Le poste de chirurgien viscéral va donc être remis sur le marché courant mars. Dans cette affaire, on a le sentiment, et ce depuis le début, que chacun des protagonistes s’est cru dans une partie de poker. C’était à qui blufferait le mieux. Un directeur qui dans un premier temps ne veut pas s’engager sur l’avenir du poste, proposant une rémunération très en deçà des prétentions du candidat, puis qui sous la pression des élus et du Comité de défense de l’hôpital trouve un montage financier qui s’est vite avéré bancal. En effet l’hôpital de Montauban n’a pas semble-t-il de besoins en matière de chirurgie viscérale et il l’a fait savoir au docteur Belair, dont l’enracinement Moissagais semblait par ailleurs incertain. Sortie par la porte du bloc opératoire, la question salariale revenait donc par la fenêtre de la salle de repos. L’affaire était dès lors entendue. Refus définitif du candidat au poste.

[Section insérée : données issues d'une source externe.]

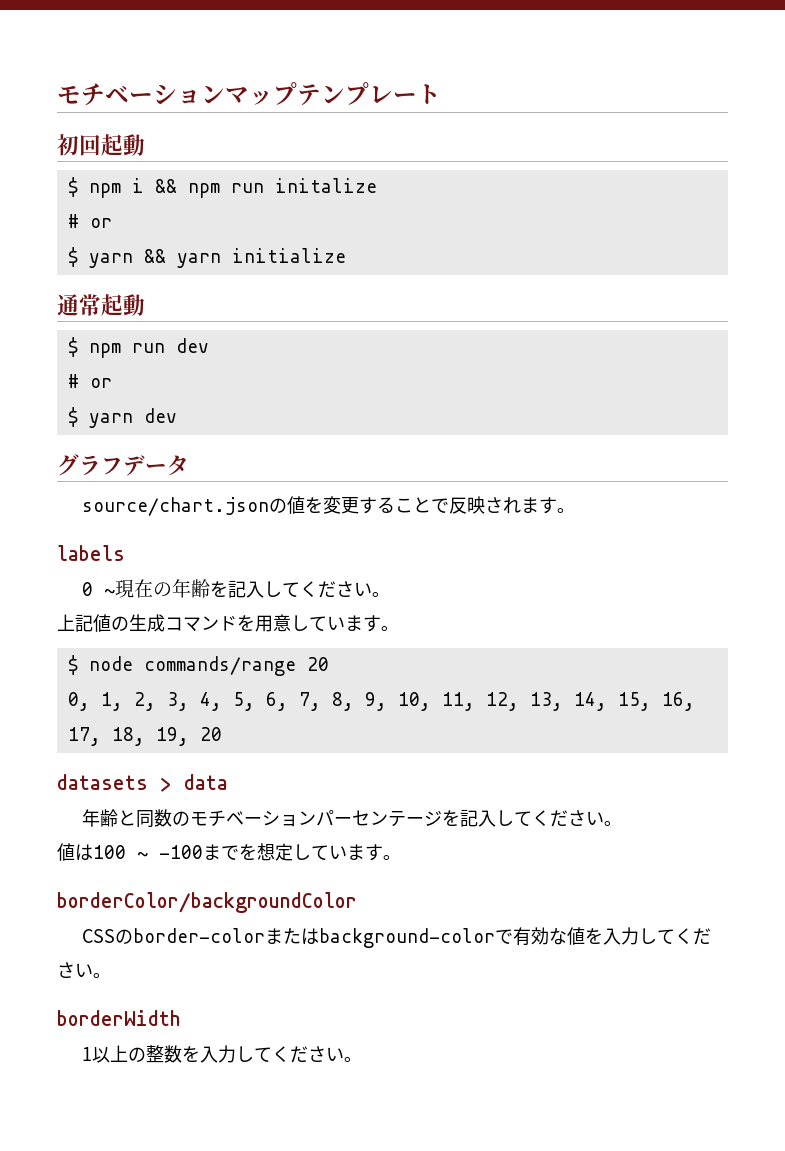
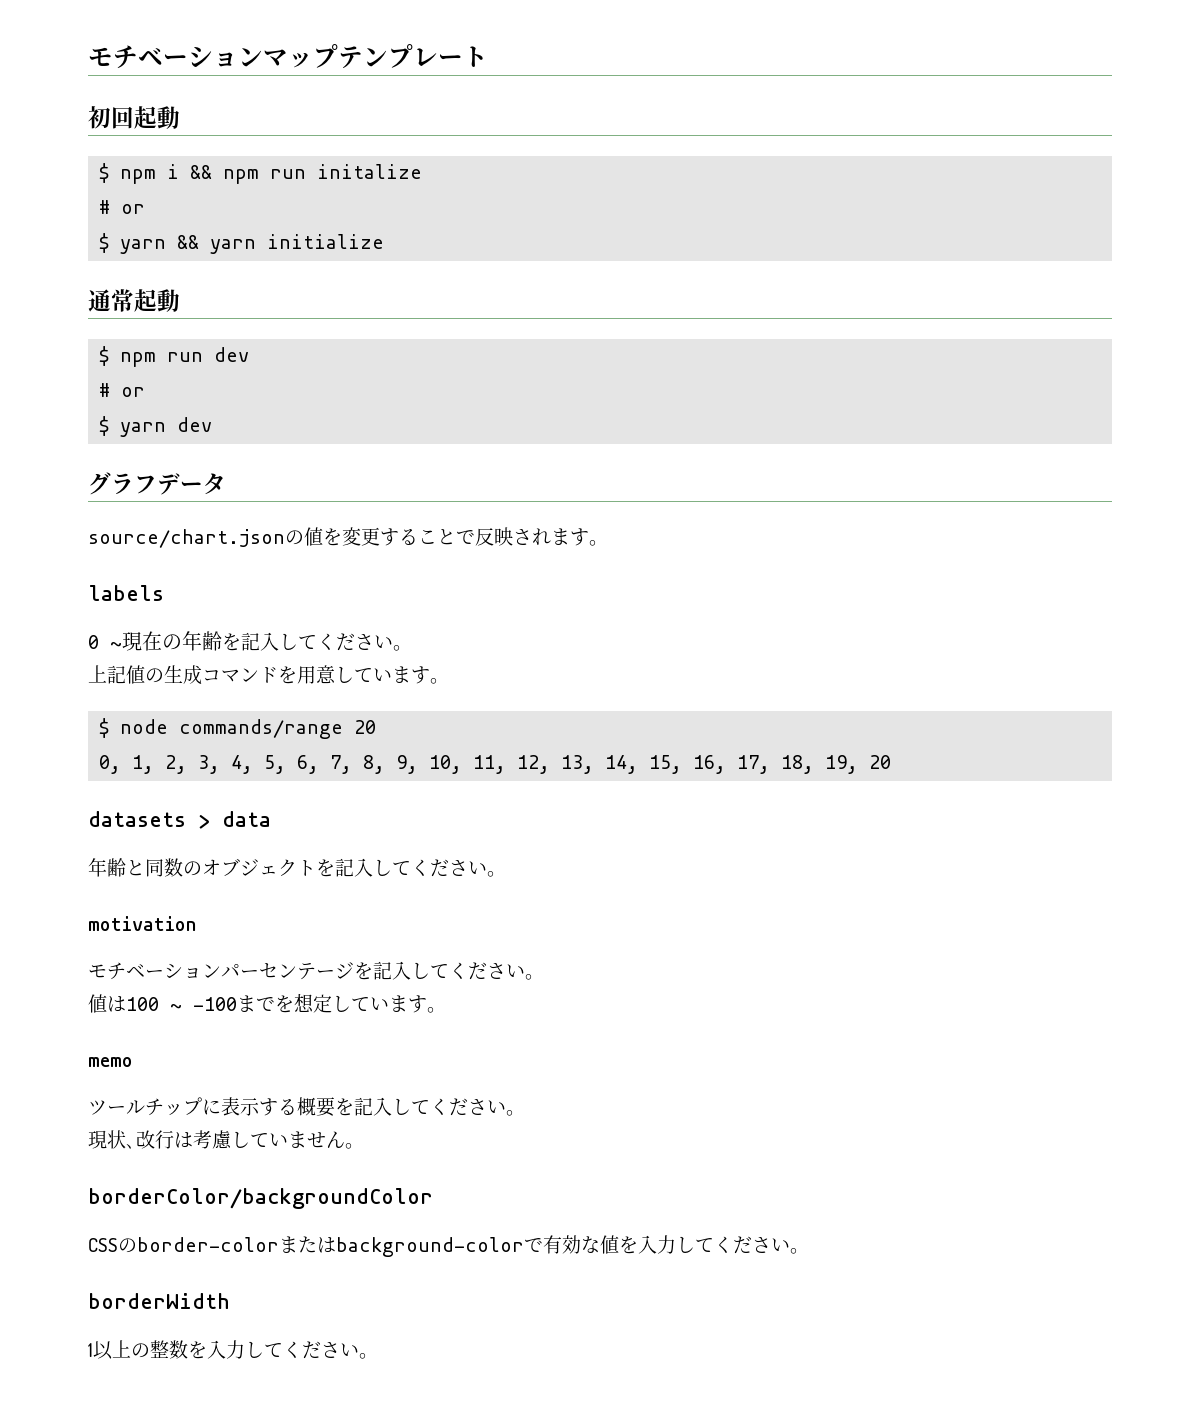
(190, 818) none -> [202,858,497,877] [88,916,197,931] オブジェクトを記入してください｡ // motivation //
(392, 857) none -> [88,1057,133,1067] [88,1097,516,1117] [88,1130,355,1149] // memo // ツールチップに表示する概要を記入してください｡ // 現状､改行は考慮していません｡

Les Moissagais doivent-ils s’inquiéter pour l’avenir de leur hôpital ? Oui et non. Oui car la réforme Buzin va revoir les périmètres des hôpitaux de proximité, oui car la pénurie de praticiens de qualité est bien réelle, oui mais car le poste de chirurgien viscéral sera bien mis en consultation. Non car sur les 6 hôpitaux que compte à ce jour le département, d’autres, plus petits que Moissac devraient entrer dans la catégorie des hôpitaux de proximité. Une chose est sûre, le dossier n’est pas refermé et la vigilance de tous s’impose plus que jamais.

Notre France

photo DDM

Nous étions un bon demi-millier à Montauban, réunis en silence, esplanade des Fontaines, pour dire que la France, notre France n’est pas antisémite. Pour dire, ensembles, au delà des partis politiques, des chapelles et confessions, notre détermination à combattre le retour de la « bête immonde » pour reprendre l’expression attribuée à Bertold Brecht. Pour proclamer notre attachement aux valeurs de notre République.

Depuis quelques mois, une certaine France bave sa haine, sur les réseaux sociaux, dans les manifs de « gilets jaunes ». Comme avant guerre, les juifs deviennent une cible privilégiée. Louis Chedid ne croyait pas si bien dire:

« Anne, ma sœur Anne
Si j’ te disais c’ que j’ vois v’nir
Anne, ma sœur Anne
J’arrive pas à y croire, c’est comme un cauchemar
Sale cafard! »…..                                                                        
Oui j’ai le cafard. Et plus que ça! No pasaran!